*Try it*.
Copy, from the entries below, each line where the word "align" can be found.

Dataset records
- Opening Delimiter -

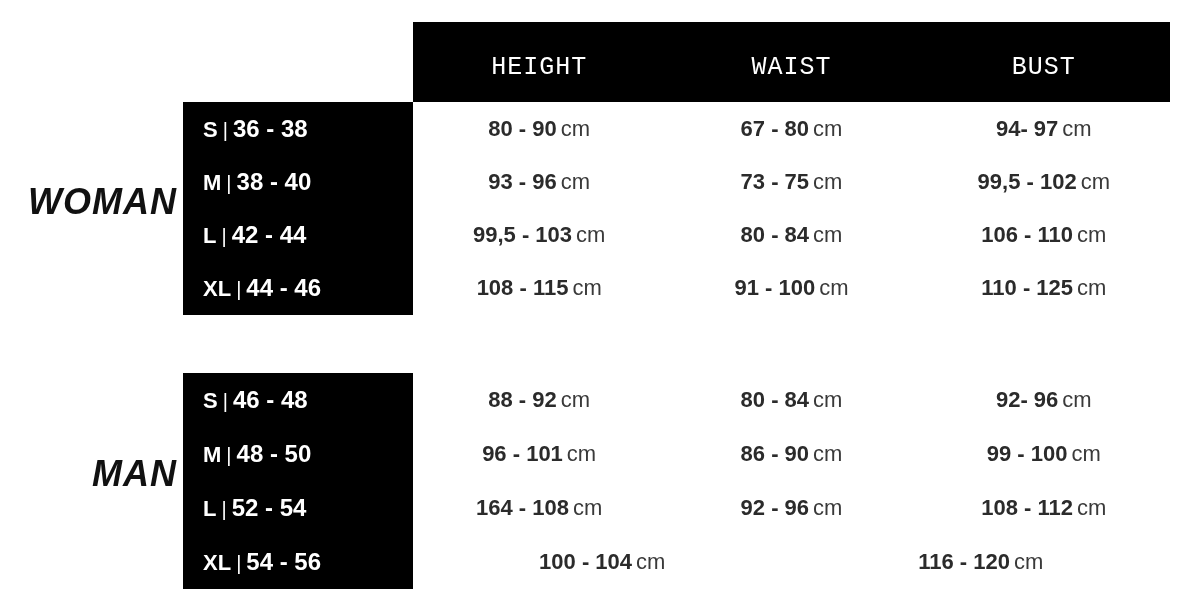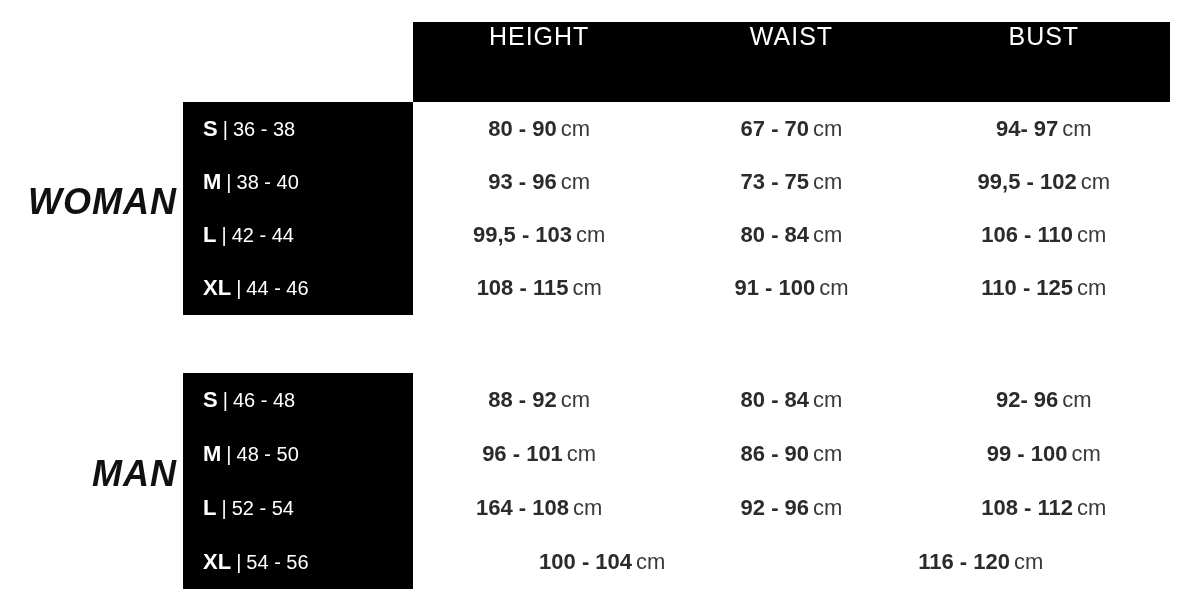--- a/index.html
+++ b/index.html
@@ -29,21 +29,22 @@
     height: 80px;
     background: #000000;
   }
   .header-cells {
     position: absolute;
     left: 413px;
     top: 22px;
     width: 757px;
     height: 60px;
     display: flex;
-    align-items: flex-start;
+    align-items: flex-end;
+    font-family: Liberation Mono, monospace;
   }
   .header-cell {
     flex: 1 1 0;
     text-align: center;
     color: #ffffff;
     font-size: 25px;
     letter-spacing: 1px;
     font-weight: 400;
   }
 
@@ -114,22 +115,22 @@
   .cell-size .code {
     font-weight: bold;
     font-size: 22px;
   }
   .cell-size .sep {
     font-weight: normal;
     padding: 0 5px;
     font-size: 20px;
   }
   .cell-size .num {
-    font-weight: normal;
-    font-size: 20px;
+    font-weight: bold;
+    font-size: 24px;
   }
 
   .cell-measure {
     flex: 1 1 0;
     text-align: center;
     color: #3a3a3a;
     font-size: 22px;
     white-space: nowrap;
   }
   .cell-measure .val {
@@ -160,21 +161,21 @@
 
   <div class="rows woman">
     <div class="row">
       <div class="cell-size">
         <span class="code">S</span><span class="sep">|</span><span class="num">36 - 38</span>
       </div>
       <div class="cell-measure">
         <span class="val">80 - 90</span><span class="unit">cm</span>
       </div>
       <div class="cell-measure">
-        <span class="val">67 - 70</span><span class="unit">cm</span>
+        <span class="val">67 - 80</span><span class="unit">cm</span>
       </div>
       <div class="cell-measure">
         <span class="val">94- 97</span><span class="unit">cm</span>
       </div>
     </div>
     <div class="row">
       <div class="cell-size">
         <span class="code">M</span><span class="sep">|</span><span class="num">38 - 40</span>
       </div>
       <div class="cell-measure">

- Closing Delimiter -

*Exercise solution*.
-    align-items: flex-start;
+    align-items: flex-end;
     text-align: center;
     text-align: center;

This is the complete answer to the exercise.